*TASK INSTRUCTIONS*:
When you transcribe the entries below, keep the wording exact and omit the pictures.

━━━

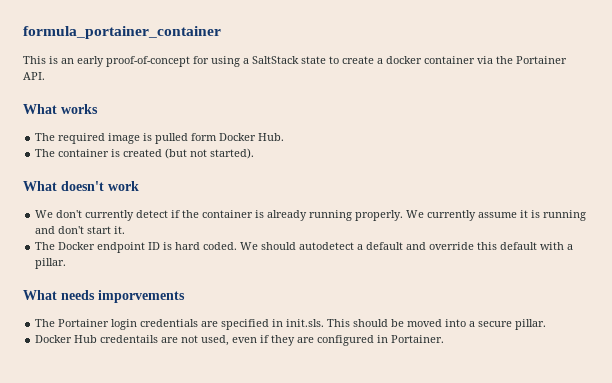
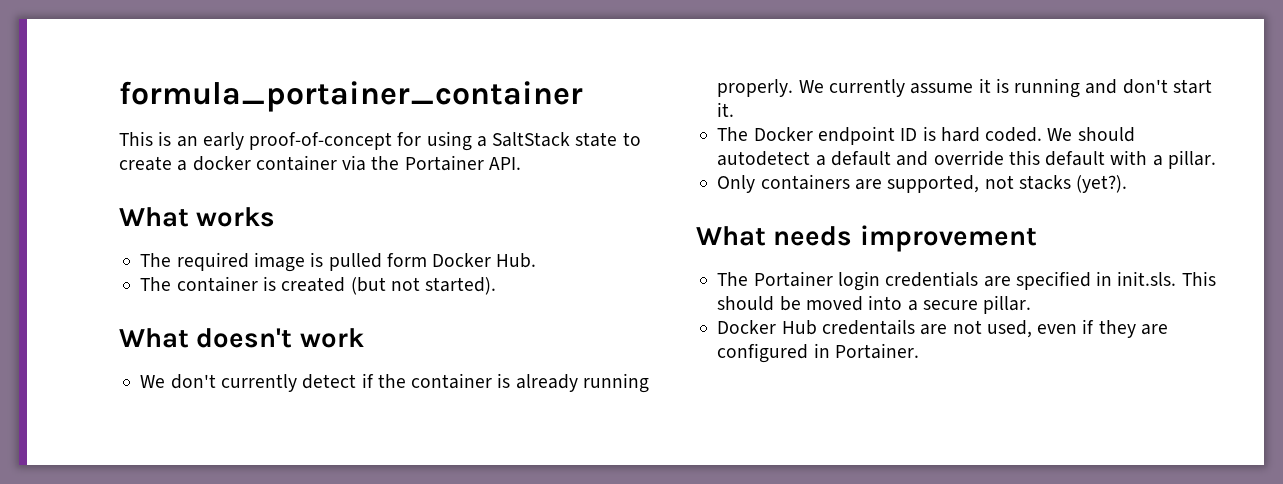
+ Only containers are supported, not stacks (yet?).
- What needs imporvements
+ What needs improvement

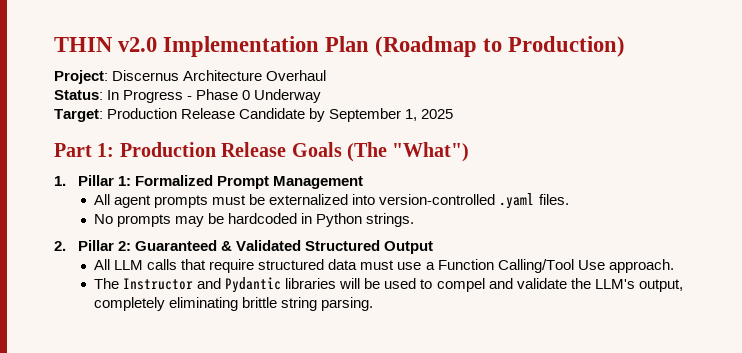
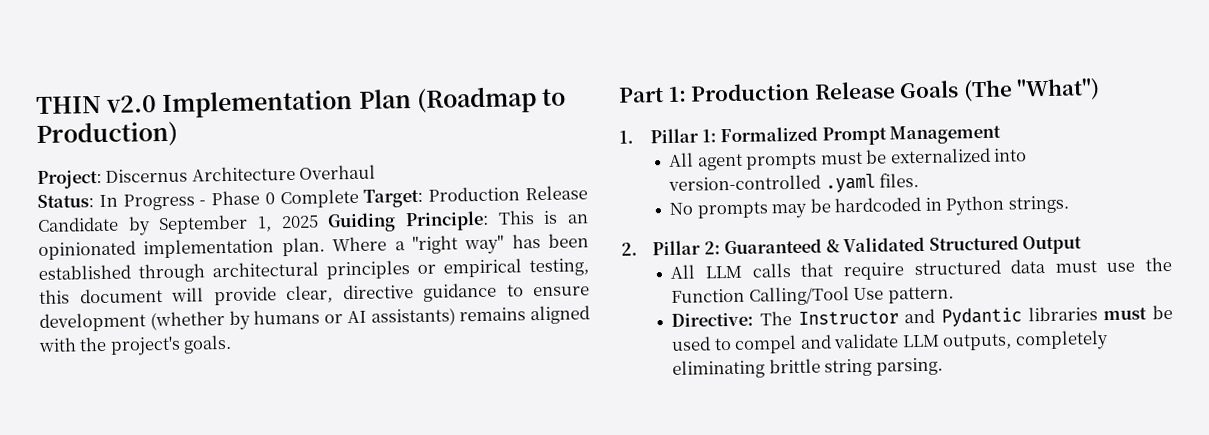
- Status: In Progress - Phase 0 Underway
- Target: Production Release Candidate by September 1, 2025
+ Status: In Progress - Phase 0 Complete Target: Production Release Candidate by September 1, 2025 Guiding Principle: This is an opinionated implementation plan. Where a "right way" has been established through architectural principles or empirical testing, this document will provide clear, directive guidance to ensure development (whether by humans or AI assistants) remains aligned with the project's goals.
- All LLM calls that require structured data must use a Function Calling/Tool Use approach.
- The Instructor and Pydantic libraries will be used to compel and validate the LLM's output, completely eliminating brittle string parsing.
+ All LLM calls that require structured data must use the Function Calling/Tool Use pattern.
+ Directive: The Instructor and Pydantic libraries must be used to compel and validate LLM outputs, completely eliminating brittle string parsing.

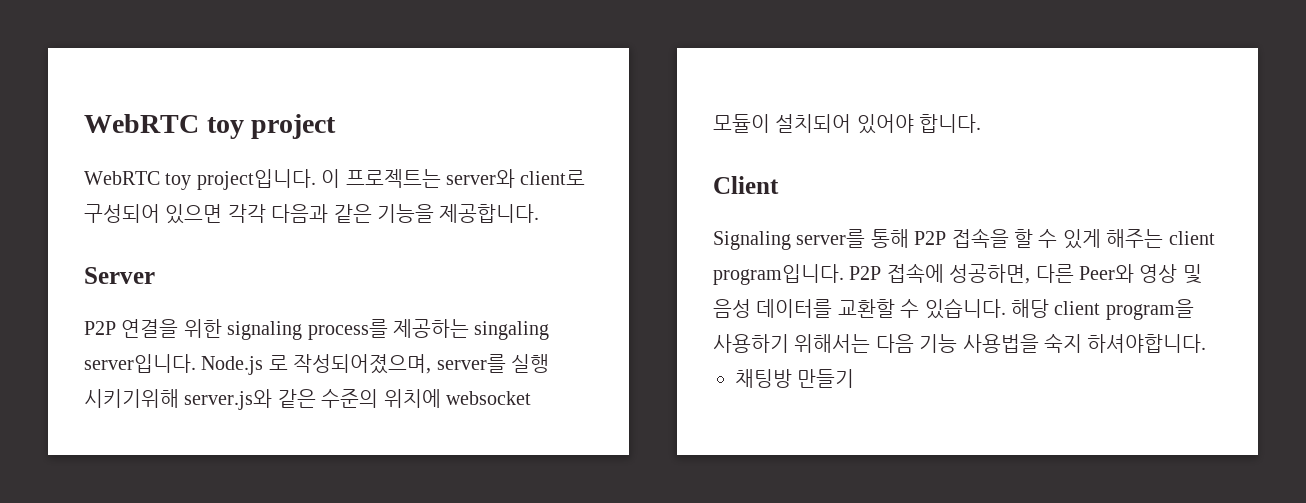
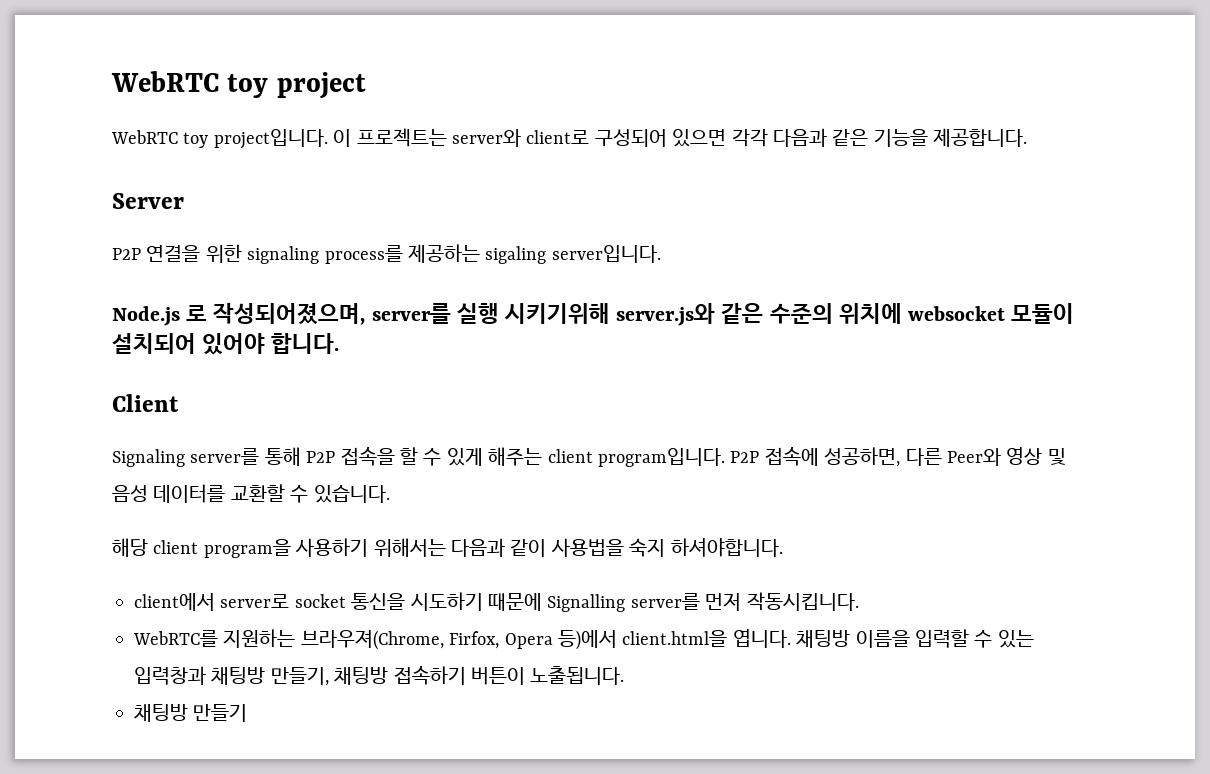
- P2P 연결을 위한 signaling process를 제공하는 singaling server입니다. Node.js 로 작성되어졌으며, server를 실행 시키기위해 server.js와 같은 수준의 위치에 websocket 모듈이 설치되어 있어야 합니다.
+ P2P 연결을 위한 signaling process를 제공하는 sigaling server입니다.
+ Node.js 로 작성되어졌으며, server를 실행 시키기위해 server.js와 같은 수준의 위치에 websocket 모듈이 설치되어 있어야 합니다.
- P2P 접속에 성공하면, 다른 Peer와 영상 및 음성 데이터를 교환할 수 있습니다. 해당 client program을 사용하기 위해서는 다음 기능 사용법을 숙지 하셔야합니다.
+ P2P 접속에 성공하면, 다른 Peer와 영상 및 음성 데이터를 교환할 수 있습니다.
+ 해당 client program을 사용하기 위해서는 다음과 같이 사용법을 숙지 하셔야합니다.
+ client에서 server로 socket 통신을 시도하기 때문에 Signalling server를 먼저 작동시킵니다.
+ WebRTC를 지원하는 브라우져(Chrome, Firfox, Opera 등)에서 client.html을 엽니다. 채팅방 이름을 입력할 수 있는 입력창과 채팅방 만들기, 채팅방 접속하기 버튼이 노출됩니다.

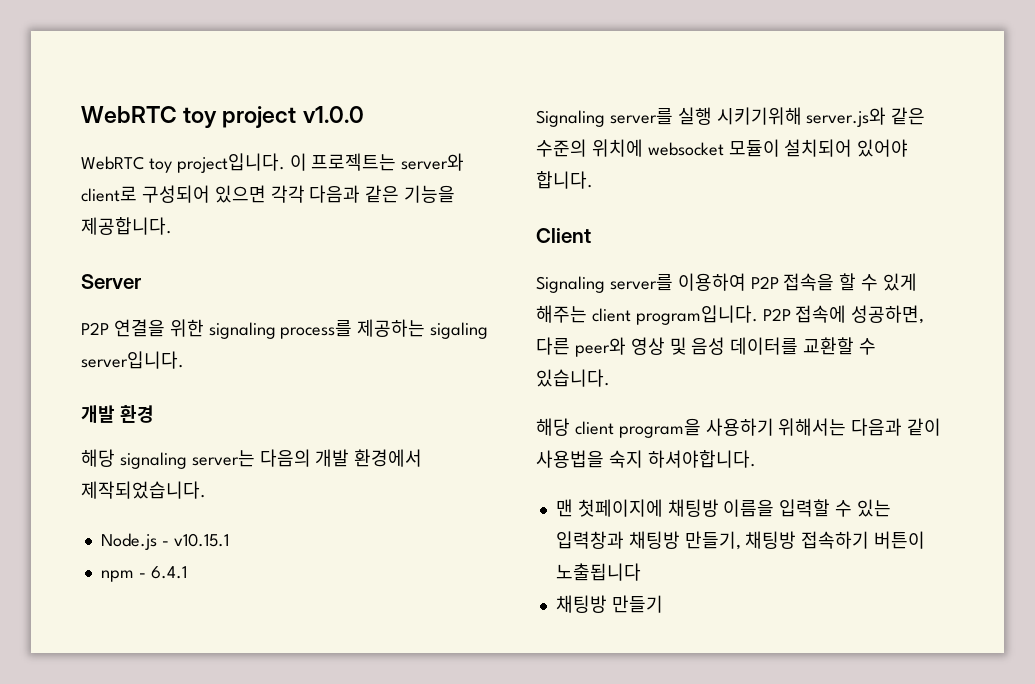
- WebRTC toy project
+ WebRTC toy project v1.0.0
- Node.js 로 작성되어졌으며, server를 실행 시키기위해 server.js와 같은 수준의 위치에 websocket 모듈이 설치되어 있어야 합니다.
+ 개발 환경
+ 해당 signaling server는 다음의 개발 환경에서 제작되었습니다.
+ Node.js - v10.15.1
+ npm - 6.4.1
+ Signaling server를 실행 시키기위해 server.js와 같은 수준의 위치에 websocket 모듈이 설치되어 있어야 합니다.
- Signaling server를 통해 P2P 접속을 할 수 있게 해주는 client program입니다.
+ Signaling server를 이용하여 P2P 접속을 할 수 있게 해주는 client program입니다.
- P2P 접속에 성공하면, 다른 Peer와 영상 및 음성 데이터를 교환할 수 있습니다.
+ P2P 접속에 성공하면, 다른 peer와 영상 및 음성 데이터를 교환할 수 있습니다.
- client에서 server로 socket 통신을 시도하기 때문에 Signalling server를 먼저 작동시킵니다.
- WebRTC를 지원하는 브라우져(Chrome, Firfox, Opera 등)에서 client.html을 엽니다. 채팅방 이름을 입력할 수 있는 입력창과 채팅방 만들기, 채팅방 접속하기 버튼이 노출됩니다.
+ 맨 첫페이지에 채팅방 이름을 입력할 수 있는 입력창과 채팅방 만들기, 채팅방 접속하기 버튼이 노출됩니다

━━━

*RESULT FOR THIS EXERCISE*:
+ Only containers are supported, not stacks (yet?).
- What needs imporvements
+ What needs improvement

- Status: In Progress - Phase 0 Underway
- Target: Production Release Candidate by September 1, 2025
+ Status: In Progress - Phase 0 Complete Target: Production Release Candidate by September 1, 2025 Guiding Principle: This is an opinionated implementation plan. Where a "right way" has been established through architectural principles or empirical testing, this document will provide clear, directive guidance to ensure development (whether by humans or AI assistants) remains aligned with the project's goals.
- All LLM calls that require structured data must use a Function Calling/Tool Use approach.
- The Instructor and Pydantic libraries will be used to compel and validate the LLM's output, completely eliminating brittle string parsing.
+ All LLM calls that require structured data must use the Function Calling/Tool Use pattern.
+ Directive: The Instructor and Pydantic libraries must be used to compel and validate LLM outputs, completely eliminating brittle string parsing.

- P2P 연결을 위한 signaling process를 제공하는 singaling server입니다. Node.js 로 작성되어졌으며, server를 실행 시키기위해 server.js와 같은 수준의 위치에 websocket 모듈이 설치되어 있어야 합니다.
+ P2P 연결을 위한 signaling process를 제공하는 sigaling server입니다.
+ Node.js 로 작성되어졌으며, server를 실행 시키기위해 server.js와 같은 수준의 위치에 websocket 모듈이 설치되어 있어야 합니다.
- P2P 접속에 성공하면, 다른 Peer와 영상 및 음성 데이터를 교환할 수 있습니다. 해당 client program을 사용하기 위해서는 다음 기능 사용법을 숙지 하셔야합니다.
+ P2P 접속에 성공하면, 다른 Peer와 영상 및 음성 데이터를 교환할 수 있습니다.
+ 해당 client program을 사용하기 위해서는 다음과 같이 사용법을 숙지 하셔야합니다.
+ client에서 server로 socket 통신을 시도하기 때문에 Signalling server를 먼저 작동시킵니다.
+ WebRTC를 지원하는 브라우져(Chrome, Firfox, Opera 등)에서 client.html을 엽니다. 채팅방 이름을 입력할 수 있는 입력창과 채팅방 만들기, 채팅방 접속하기 버튼이 노출됩니다.

- WebRTC toy project
+ WebRTC toy project v1.0.0
- Node.js 로 작성되어졌으며, server를 실행 시키기위해 server.js와 같은 수준의 위치에 websocket 모듈이 설치되어 있어야 합니다.
+ 개발 환경
+ 해당 signaling server는 다음의 개발 환경에서 제작되었습니다.
+ Node.js - v10.15.1
+ npm - 6.4.1
+ Signaling server를 실행 시키기위해 server.js와 같은 수준의 위치에 websocket 모듈이 설치되어 있어야 합니다.
- Signaling server를 통해 P2P 접속을 할 수 있게 해주는 client program입니다.
+ Signaling server를 이용하여 P2P 접속을 할 수 있게 해주는 client program입니다.
- P2P 접속에 성공하면, 다른 Peer와 영상 및 음성 데이터를 교환할 수 있습니다.
+ P2P 접속에 성공하면, 다른 peer와 영상 및 음성 데이터를 교환할 수 있습니다.
- client에서 server로 socket 통신을 시도하기 때문에 Signalling server를 먼저 작동시킵니다.
- WebRTC를 지원하는 브라우져(Chrome, Firfox, Opera 등)에서 client.html을 엽니다. 채팅방 이름을 입력할 수 있는 입력창과 채팅방 만들기, 채팅방 접속하기 버튼이 노출됩니다.
+ 맨 첫페이지에 채팅방 이름을 입력할 수 있는 입력창과 채팅방 만들기, 채팅방 접속하기 버튼이 노출됩니다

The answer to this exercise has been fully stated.